I got to attend another court case this week – but it was a completely different type. WAVY has termed it “Justice for Jenny.” The case dealt with a 30-year-old girl with down syndrome, who was fighting to live with her friends rather than her parents – who wanted her to live in a group home. The case has been going on for a year, and a lot of viewers are invested in Jenny’s story. Sitting in the court room and waiting for the decision was really nerve racking. A lot of supporters were there for Jenny and the closing argument was very powerful. The decision came out in Jenny’s favor – giving guardianship to her friends for a year. I was shadowing Lauren again, and she did a great job covering this story! The whole time she was in court, she took notes and prepared questions to ask jenny and her parents. Once the case was over, we had to rush outside and wait for everyone to exit. It was very spontaneous and exciting, and it was such a neat experience. Lauren interviewed Jenny, her new guardians, and her attorney. She asked some great questions and really understood the story she was working on. I was able to snap some really great photos of Jenny after the case and sent them to the web desk! They made a slideshow with all my photos on the website and I got the photo credit! It felt great to contribute something to the story! After interviewing everyone, Lauren only had minutes until she had to go live! She did awesome at working on such a tight deadline!
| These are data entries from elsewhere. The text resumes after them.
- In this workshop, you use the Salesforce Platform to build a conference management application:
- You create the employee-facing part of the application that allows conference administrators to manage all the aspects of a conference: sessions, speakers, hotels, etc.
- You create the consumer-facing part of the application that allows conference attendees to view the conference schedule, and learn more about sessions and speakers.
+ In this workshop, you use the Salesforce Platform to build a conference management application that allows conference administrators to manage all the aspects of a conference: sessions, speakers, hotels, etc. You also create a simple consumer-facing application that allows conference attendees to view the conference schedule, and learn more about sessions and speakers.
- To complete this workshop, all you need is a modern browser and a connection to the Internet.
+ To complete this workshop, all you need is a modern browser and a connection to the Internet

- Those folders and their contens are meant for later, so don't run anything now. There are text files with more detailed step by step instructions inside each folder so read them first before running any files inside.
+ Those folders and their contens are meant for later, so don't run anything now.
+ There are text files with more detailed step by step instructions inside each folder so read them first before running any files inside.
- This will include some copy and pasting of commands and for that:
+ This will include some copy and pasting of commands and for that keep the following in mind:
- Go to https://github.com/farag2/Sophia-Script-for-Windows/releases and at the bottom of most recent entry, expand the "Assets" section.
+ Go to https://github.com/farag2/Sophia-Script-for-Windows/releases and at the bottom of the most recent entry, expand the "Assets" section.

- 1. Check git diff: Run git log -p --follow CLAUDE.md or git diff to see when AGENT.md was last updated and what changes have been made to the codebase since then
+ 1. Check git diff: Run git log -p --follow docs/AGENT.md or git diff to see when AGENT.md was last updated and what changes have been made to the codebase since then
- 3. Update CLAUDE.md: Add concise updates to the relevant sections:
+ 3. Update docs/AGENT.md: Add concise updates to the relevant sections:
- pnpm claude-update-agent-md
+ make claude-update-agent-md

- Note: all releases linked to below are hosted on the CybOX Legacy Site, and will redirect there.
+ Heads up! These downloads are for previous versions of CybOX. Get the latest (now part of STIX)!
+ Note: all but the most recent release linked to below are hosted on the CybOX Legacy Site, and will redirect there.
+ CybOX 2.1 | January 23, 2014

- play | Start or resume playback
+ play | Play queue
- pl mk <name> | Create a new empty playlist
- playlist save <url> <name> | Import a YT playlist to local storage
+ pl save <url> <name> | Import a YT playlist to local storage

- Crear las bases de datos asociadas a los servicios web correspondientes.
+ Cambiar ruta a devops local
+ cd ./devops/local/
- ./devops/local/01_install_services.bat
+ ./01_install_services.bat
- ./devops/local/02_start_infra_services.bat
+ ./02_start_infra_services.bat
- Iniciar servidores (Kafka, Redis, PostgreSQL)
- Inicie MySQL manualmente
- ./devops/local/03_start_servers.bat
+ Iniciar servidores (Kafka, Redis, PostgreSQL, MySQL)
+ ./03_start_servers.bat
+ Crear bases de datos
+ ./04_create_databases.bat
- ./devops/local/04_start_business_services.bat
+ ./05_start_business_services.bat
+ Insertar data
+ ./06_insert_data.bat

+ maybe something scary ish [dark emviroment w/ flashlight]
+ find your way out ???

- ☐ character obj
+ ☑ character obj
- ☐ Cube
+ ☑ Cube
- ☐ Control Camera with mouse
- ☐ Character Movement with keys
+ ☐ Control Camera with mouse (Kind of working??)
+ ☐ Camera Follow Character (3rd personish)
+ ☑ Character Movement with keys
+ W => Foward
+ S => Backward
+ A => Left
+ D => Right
She was able to write a small package and did a great job during her live shot! I realized how prepared you have to be in a situation like this. You have to think ahead and know what you’re doing, because you don’t have the time to decide. It’s also important not to crack under pressure. Overall, it was such an exciting day and I am so glad I got to be a part of it. Seeing such a talented reporter work under pressure and a tight deadline was a really great experience for me! I’ve come to the conclusion that this is a business that you have to learn as you go. Actually working in the field and getting in front of a camera has taught me so much. Someone can give you tips and teach you as much as they want, but it’s not until you do it that you come to fully understand. Being able to critique my mistakes and finding what works best for me has helped my performance level advance.
Next Wednesday is my last day at WAVY, and I couldn’t be more sad. My time here has been so wonderful and I’ve learned far more than I could have ever imagined. The people I’ve met and the experiences I’ve had will always stay with me. I am so thankful for this opportunity, and will miss Hampton Roads dearly.